Selim Özdogan: Die Tochter des Schmieds

  • Zitat

    Original von Lilli
    Ich habe das Buch schon eine Weile (von Selim signiert!!! :grin) bei mir liegen und hoffe noch immer, daß eine Leserunde mit Autor zustande kommt. *hoff*


    *neid* ich will auch ein signiertes :fetch
    :-]

  • Nachdem hier in Braunschweig scheinbar so schlechte Werbung gemacht wurde, das nur 15 Leute zu seiner Lesung kamen, kommt er bestimmt eh nie wieder hierher.


    Ich wusste ja auch nichts davon... richtig ärgerlich, ich kenne ne Menge Leute, die da auf jeden Fall auch hingehen würden (ich verleihe die Bücher andauernd und es ergeben sich schon so langsam Koordinationsschwierigkeiten, wer wann was liest :grin )

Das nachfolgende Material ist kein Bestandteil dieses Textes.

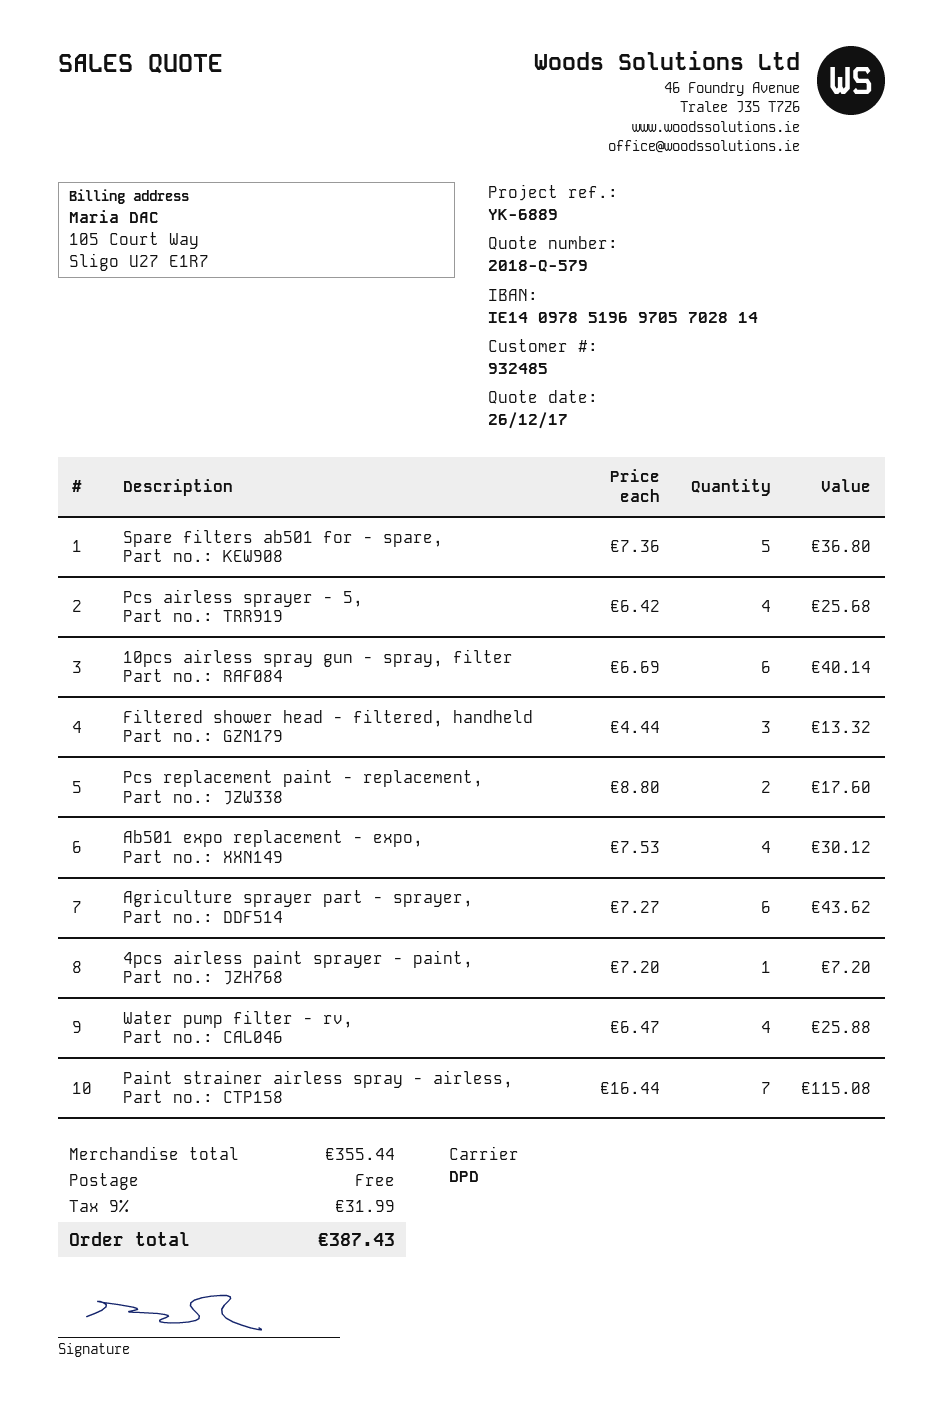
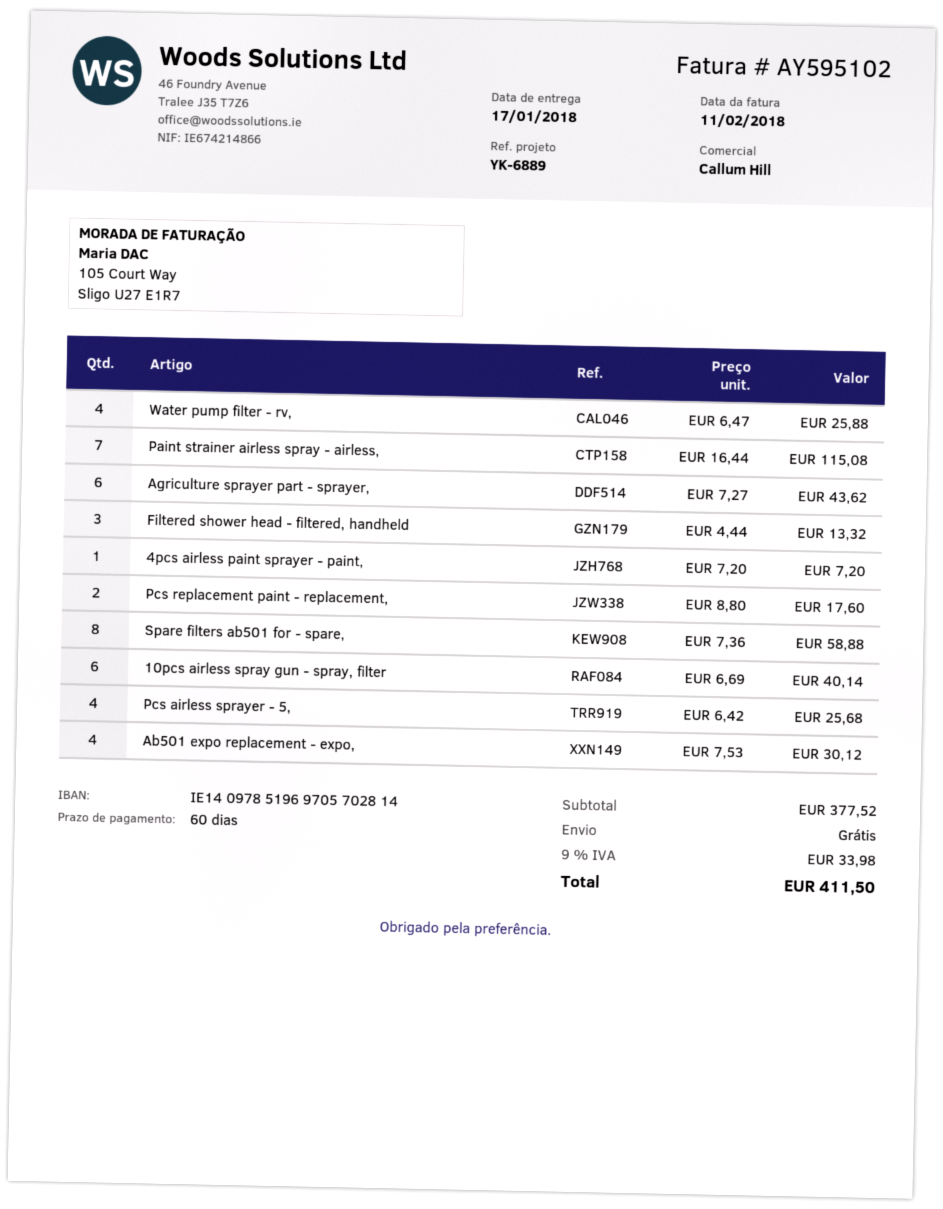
Spare filters ab501 for - spare,: 5 x 7.36 = 36.80 -> 8 x 7.36 = 58.88
subtotal: 355.44 -> 377.52
tax: 9% = 31.99 -> 9% = 33.98
total: 387.43 -> 411.50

  • So, da ich das Buch auch mittlerweile gelesen habe, will ich hier auch mal kurz meinen Senf zu dem Buch abgeben.


    Bisher kannte ich von ihm nur Es ist so einsam im Sattel wenn das Pferd tot ist und irgendwie hatte ich wohl was ähnliches erwartet, auch wenn der Titel für mich eher auf einen historischen Roman oder so schließen lies.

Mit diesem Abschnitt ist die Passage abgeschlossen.